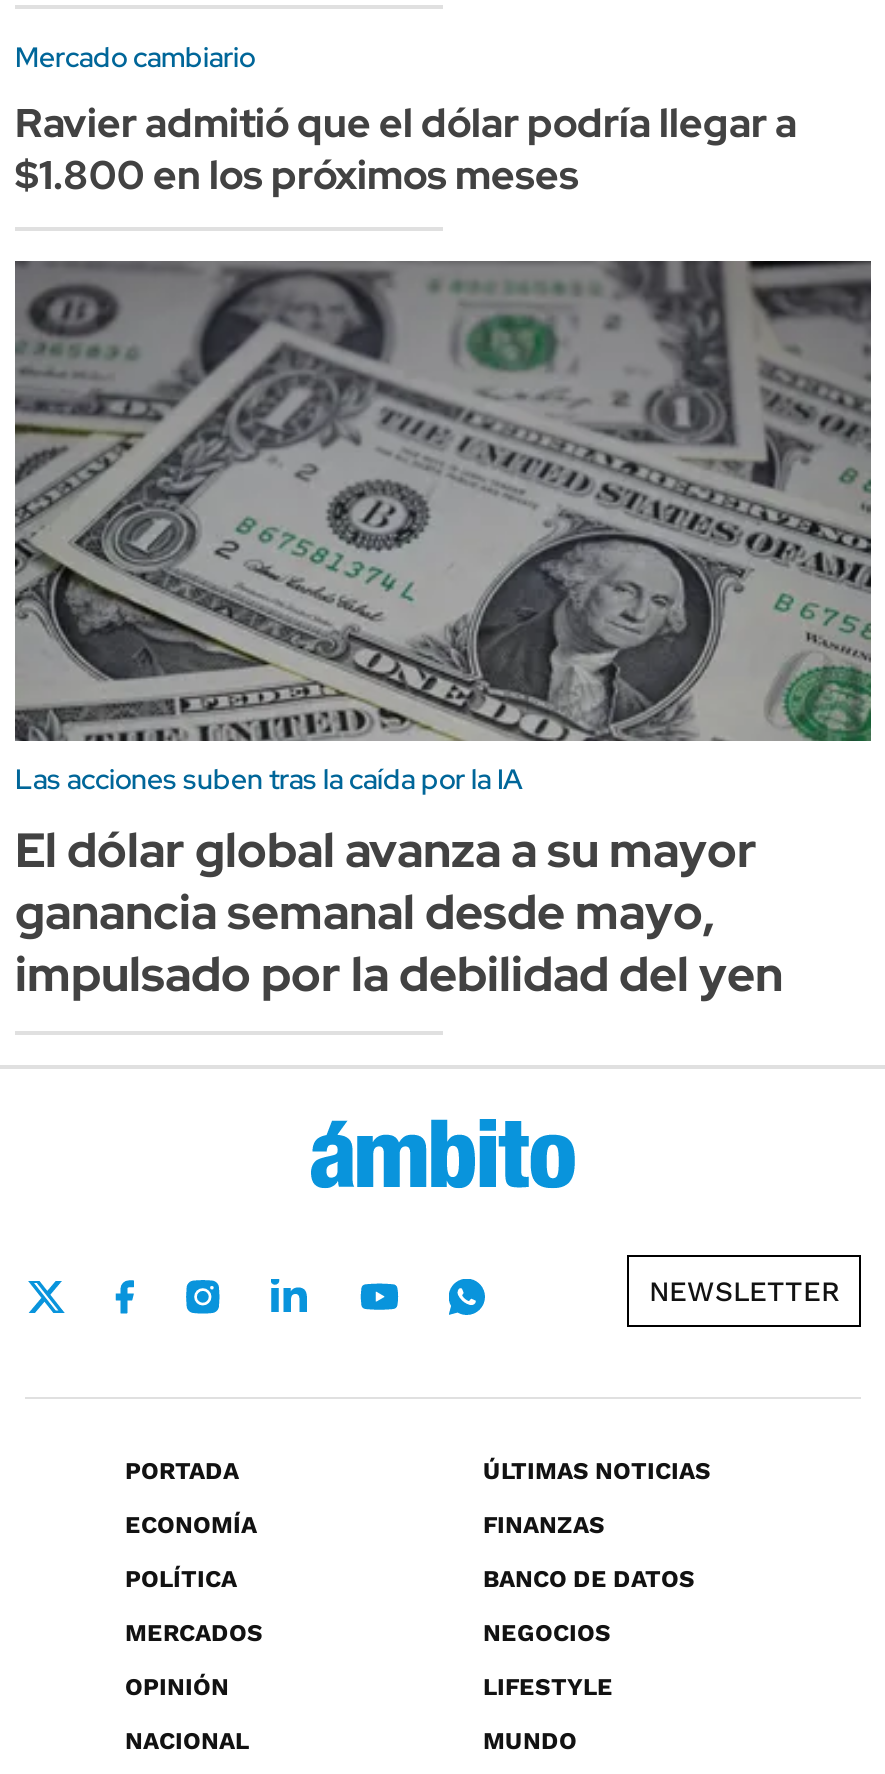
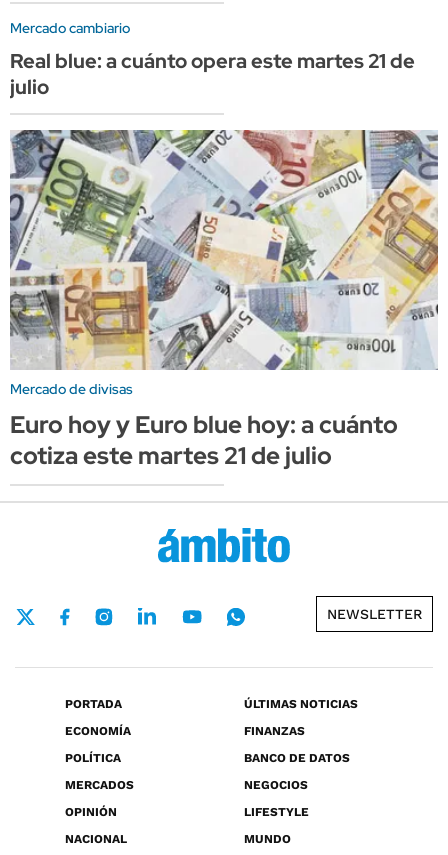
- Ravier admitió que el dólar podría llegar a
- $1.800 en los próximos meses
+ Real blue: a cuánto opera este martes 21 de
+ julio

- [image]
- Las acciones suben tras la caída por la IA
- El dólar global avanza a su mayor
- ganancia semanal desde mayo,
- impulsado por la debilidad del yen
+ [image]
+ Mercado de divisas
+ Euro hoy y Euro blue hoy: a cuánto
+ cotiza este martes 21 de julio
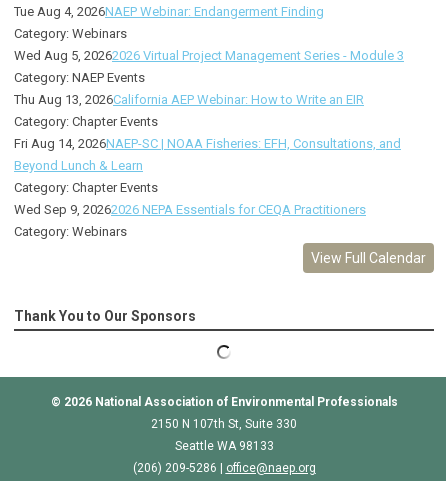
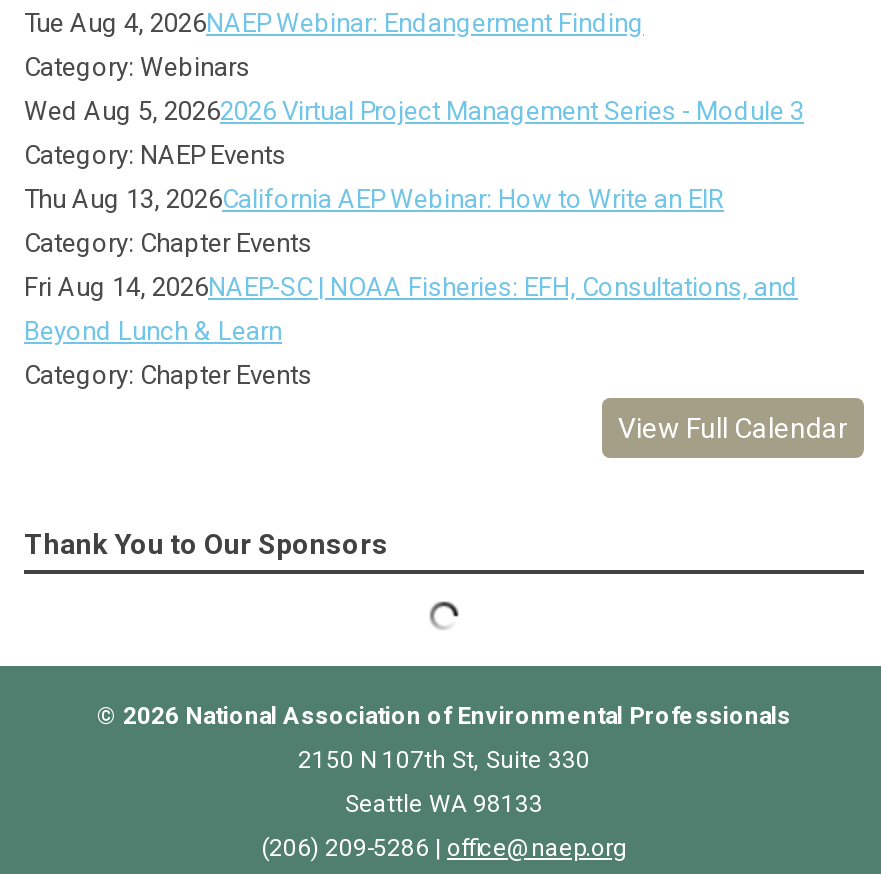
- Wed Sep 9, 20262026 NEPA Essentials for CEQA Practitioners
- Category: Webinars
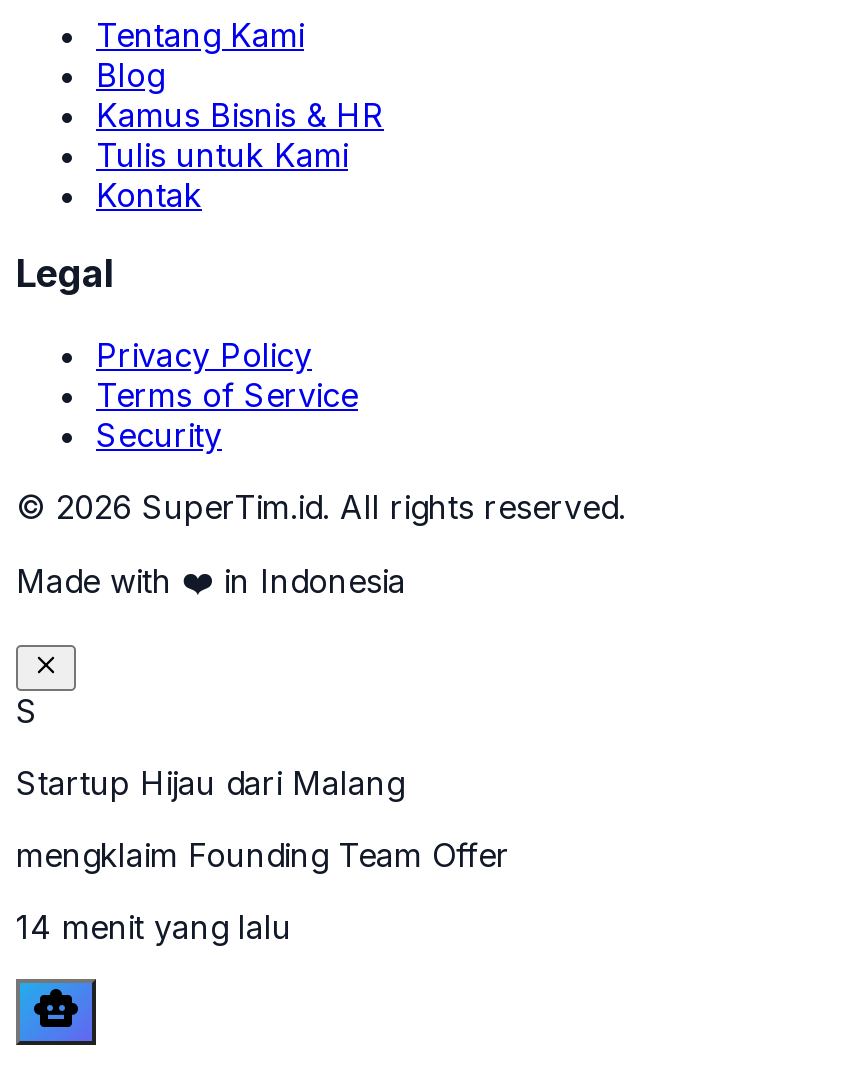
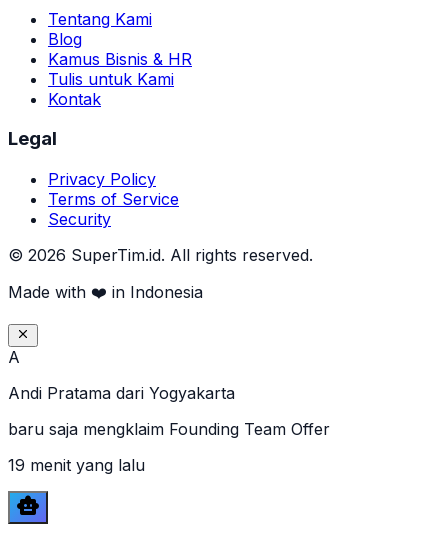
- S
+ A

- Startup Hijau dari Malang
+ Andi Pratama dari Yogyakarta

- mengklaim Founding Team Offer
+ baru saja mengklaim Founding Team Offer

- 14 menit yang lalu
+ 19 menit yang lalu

- [What the task asks]: Return the data above unchanged. Pictures are not part of the copy.

- [Written reply]:
- Ravier admitió que el dólar podría llegar a
- $1.800 en los próximos meses
+ Real blue: a cuánto opera este martes 21 de
+ julio

- [image]
- Las acciones suben tras la caída por la IA
- El dólar global avanza a su mayor
- ganancia semanal desde mayo,
- impulsado por la debilidad del yen
+ [image]
+ Mercado de divisas
+ Euro hoy y Euro blue hoy: a cuánto
+ cotiza este martes 21 de julio
- Wed Sep 9, 20262026 NEPA Essentials for CEQA Practitioners
- Category: Webinars
- S
+ A

- Startup Hijau dari Malang
+ Andi Pratama dari Yogyakarta

- mengklaim Founding Team Offer
+ baru saja mengklaim Founding Team Offer

- 14 menit yang lalu
+ 19 menit yang lalu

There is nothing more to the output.